Contexte juridique
Le tribunal des affaires économiques de Nanterre a mis en délibéré sa décision sur l'avenir du groupe Brandt. Des élus présents à l'audience ont indiqué que l'affaire était mise en délibéré ; Serge Grouard, maire d'Orléans, a déclaré à la presse que le tribunal n'avait pas fourni d'autres informations. Certaines parties ont indiqué que le délibéré avait été fixé au 11 décembre.
Situation judiciaire et offres de reprise
Brandt a été placé en redressement judiciaire début octobre. Plusieurs offres de reprise ont été déposées. Parmi elles, le projet de reprise sous forme de société coopérative et participative (Scop), porté par le groupe Revive et soutenu par le gouvernement, a été présenté comme la seule offre susceptible, selon les autorités et certains interlocuteurs, de préserver une partie significative de l'activité et des emplois.
Projet de reprise en Scop et enjeux d'emploi
Le projet de Scop a été présenté comme permettant de sauvegarder au moins 300 emplois sur les près de 700 salariés que compte Brandt en France, selon le ministre délégué à l'Industrie. Des représentants syndicaux ont indiqué qu'il constituerait la possibilité de maintenir en activité les deux usines françaises du groupe, situées près d'Orléans (Loiret) et à Vendôme (Loir-et-Cher).
Sites et marques concernés
Le périmètre industriel et commercial comprenait les deux usines en Centre-Val de Loire, un centre de service après-vente à Saint-Ouen-l'Aumône (Val-d'Oise) et un siège social à Rueil-Malmaison (Hauts-de-Seine). Les marques associées au groupe incluent Brandt ainsi que Vedette, Sauter et De Dietrich.

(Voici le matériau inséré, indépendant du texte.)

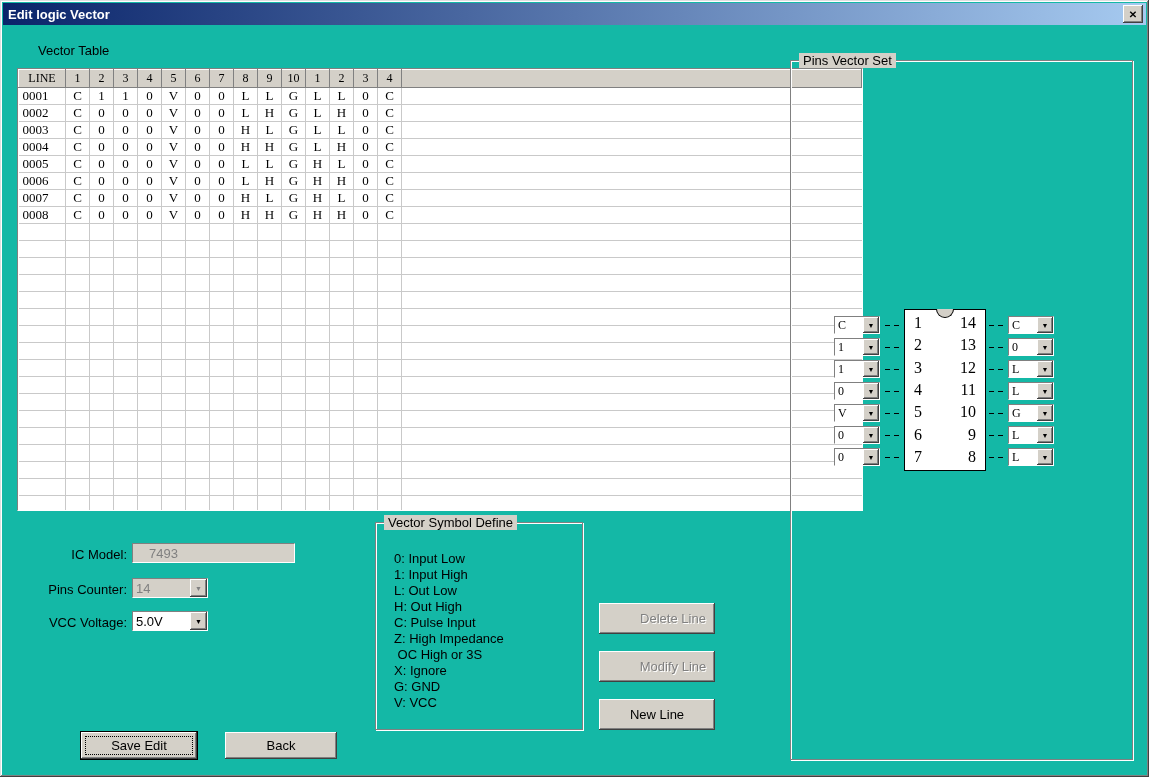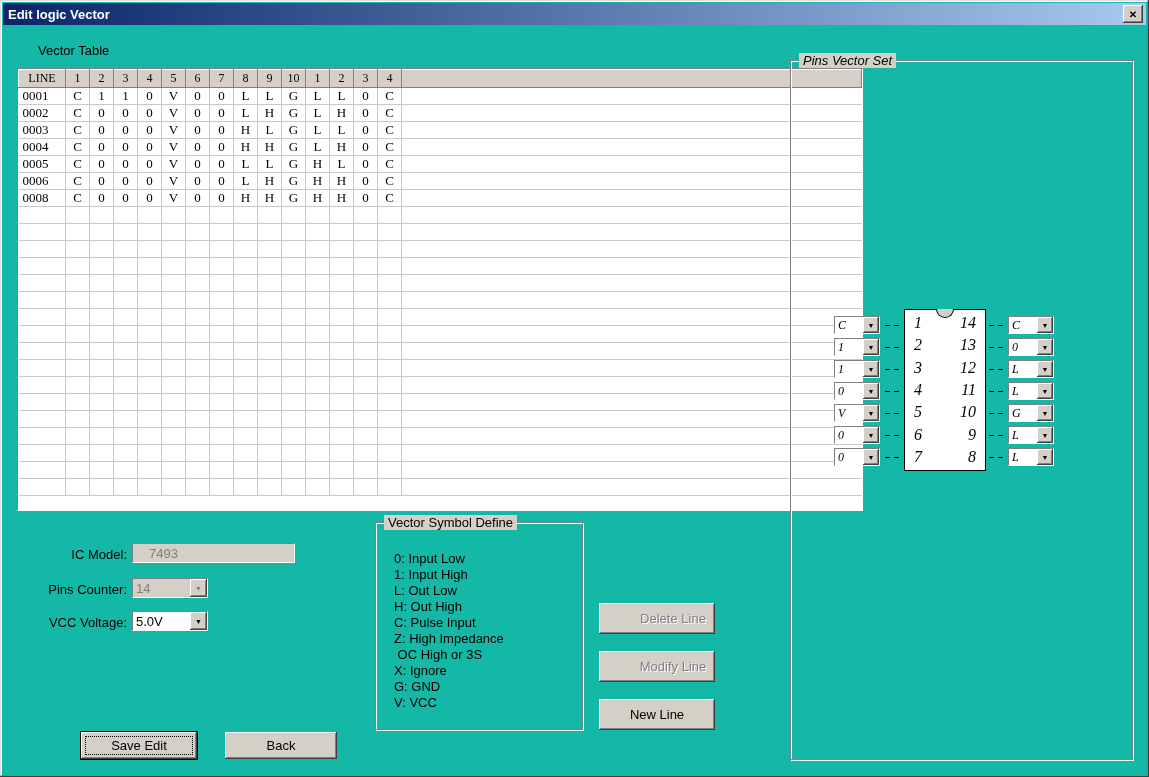"Pins Vector Set" .pins-group { font-style: italic -> none }
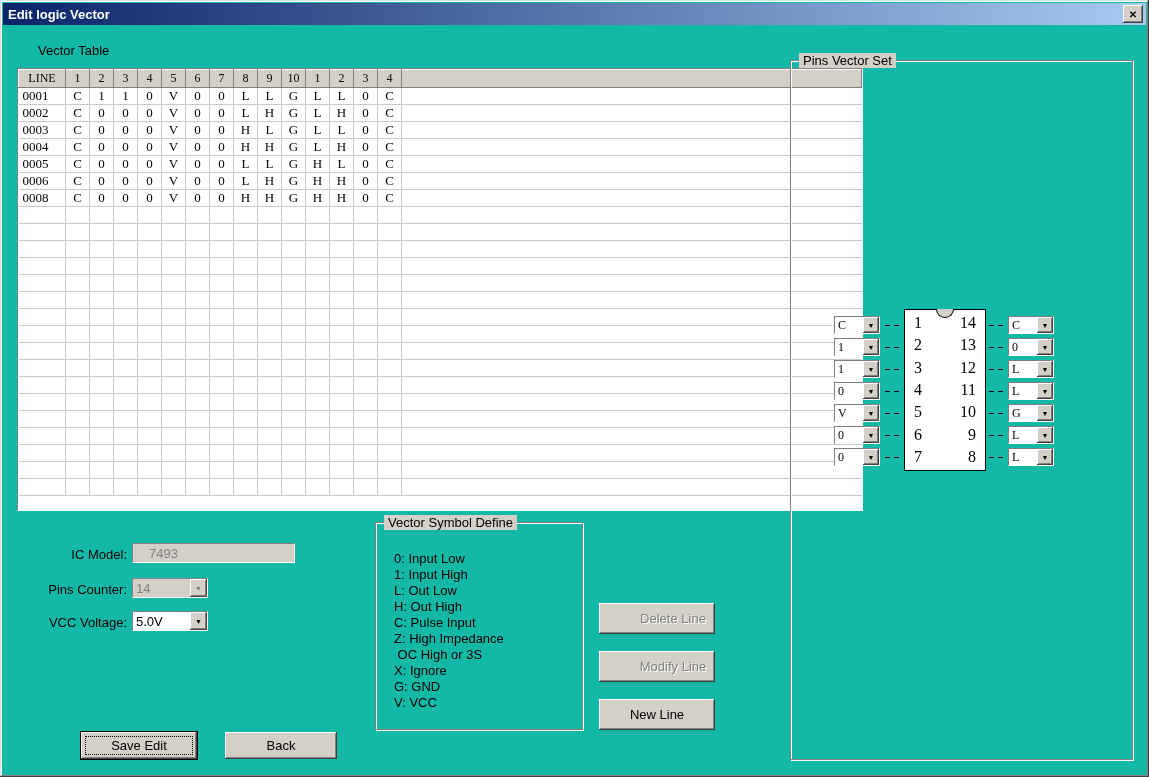"0007" tr { html: none -> <tr> <td>0007</td> <td>C</td> <td>0</td> <td>0</td> <td>0</td> <td>V</td> <td>0</td> <td>0</td> <td>H</td> <td>L</td> <td>G</td> <td>H</td> <td>L</td> <td>0</td> <td>C</td> <td></td> </tr> }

Financement et mesures annoncées
Les interlocuteurs ont estimé qu'un montant total compris entre 20 et 25 millions d'euros serait nécessaire pour relancer l'activité. L'État a annoncé un soutien financier de 5 millions d'euros. La métropole d'Orléans et la région Centre-Val de Loire ont annoncé des apports, la région évoquant la possibilité d'un portage des sites industriels pour un montant compris entre 4,5 et 5 millions d'euros. Le ministre délégué à l'Industrie a indiqué qu'environ 15 millions d'euros étaient déjà mobilisés. Les banques ont été sollicitées pour compléter le financement afin de convaincre le juge de la viabilité du projet.
Situation opérationnelle et financière
La production du groupe a été qualifiée de quasi arrêtée par plusieurs sources. Des acteurs impliqués ont indiqué que l'entreprise ne pourrait plus assurer le paiement des salaires après le 15 décembre si aucune solution de financement n'était finalisée.
Données sur le groupe et contexte sectoriel
Brandt est la propriété du groupe Cevital depuis 2014 et déclarait un chiffre d'affaires d'environ 260 millions d'euros. Le secteur du gros électroménager a connu des difficultés de marché, notamment liées à la conjoncture du secteur immobilier, et a enregistré une baisse des ventes rapportée à l'année précédente.
Situation en attente
La décision du tribunal sur la validité et la mise en oeuvre d'une reprise reste en attente. Les autorités locales et les acteurs économiques concernés ont présenté des éléments en faveur du projet de Scop ; la décision de l'instance judiciaire déterminera la suite de la procédure.